Remember the last time you tried to talk about grief and suddenly everyone left the room? Grief Out Loud is opening up this often avoided conversation because grief is hard enough without having to go through it alone. We bring you a mix of personal stories, tips for supporting children, teens, and yourself, and interviews with bereavement professionals. Platitude and cliché-free, we promise! Grief Out Loud is hosted by Jana DeCristofaro and produced by The Dougy Center for Grieving Children & Families in Portland, Oregon.

Aug 7, 2015

When someone dies, it creates upheaval in the support system, leading to unfamiliar territory in terms of how to help those with different perceptions and expressions of grief such as language, repetitive gestures or patterning, emotional disconnect, and searching behaviors. Although the outward expression of someone’s grief may be difficult to recognize, the need for their grief to be acknowledged and supported is universal.
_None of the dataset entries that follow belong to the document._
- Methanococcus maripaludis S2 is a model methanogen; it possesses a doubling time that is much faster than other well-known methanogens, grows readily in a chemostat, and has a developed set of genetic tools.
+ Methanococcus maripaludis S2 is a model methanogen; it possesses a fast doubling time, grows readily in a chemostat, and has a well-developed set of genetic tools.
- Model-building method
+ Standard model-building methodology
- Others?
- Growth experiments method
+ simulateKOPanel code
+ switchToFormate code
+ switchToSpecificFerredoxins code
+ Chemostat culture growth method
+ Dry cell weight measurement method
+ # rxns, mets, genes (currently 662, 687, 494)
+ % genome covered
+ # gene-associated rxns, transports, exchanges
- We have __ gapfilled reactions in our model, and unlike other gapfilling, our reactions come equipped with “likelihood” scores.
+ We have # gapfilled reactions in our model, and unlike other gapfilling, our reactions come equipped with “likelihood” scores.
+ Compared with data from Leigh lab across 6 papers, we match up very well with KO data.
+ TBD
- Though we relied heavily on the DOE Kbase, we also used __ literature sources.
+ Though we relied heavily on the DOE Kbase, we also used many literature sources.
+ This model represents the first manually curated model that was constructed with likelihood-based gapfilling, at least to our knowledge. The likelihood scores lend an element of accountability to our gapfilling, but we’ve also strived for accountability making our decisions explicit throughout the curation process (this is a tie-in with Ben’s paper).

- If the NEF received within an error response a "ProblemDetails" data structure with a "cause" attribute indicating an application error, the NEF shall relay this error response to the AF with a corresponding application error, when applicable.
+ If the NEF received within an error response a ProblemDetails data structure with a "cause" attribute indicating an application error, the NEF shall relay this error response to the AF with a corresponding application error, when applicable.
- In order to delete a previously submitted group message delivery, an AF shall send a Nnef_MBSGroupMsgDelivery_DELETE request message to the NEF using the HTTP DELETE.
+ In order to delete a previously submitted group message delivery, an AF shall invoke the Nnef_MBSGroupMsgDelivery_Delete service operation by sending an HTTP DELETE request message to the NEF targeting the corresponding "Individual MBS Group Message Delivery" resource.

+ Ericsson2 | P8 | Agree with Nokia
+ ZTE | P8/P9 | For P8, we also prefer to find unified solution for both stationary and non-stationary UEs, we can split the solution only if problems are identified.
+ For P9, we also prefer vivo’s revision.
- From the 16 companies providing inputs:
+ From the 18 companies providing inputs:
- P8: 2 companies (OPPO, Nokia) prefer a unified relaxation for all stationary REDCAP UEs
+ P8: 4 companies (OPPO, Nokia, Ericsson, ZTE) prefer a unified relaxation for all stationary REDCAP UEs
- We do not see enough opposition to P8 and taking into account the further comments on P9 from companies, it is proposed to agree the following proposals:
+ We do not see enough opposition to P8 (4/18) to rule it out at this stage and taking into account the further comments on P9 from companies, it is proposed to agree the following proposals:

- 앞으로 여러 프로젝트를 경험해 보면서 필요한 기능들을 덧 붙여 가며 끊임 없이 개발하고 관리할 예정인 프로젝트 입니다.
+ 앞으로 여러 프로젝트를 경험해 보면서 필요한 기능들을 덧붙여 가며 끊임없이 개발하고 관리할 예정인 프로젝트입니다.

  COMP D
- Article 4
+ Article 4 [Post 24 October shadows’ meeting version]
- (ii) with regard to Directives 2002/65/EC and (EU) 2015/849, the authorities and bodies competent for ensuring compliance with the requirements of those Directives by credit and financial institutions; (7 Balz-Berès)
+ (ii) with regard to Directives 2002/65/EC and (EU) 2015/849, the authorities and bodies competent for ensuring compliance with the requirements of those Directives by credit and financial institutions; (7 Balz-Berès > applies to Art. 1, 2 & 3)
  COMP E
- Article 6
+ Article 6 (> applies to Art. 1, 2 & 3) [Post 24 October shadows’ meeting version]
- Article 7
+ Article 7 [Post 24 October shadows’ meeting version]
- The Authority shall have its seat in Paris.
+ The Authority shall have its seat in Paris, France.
In this episode, Jana talks with Rebecca Hobbs-Lawrence, a staff member at The Dougy Center, about ways to support children and adults with developmental disabilities in their grief

Suggestions for supporting children or adults with developmental disabilities in their grief:

  1. Acknowledge the loss by being present and responsive to their verbal and behavioral cues.

  2. Affirm that they are not alone, name the support people they have.

  3. Maintain a consistent routine as much as possible. Give a lot of advanced notice for when their daily routine may change or be unusual.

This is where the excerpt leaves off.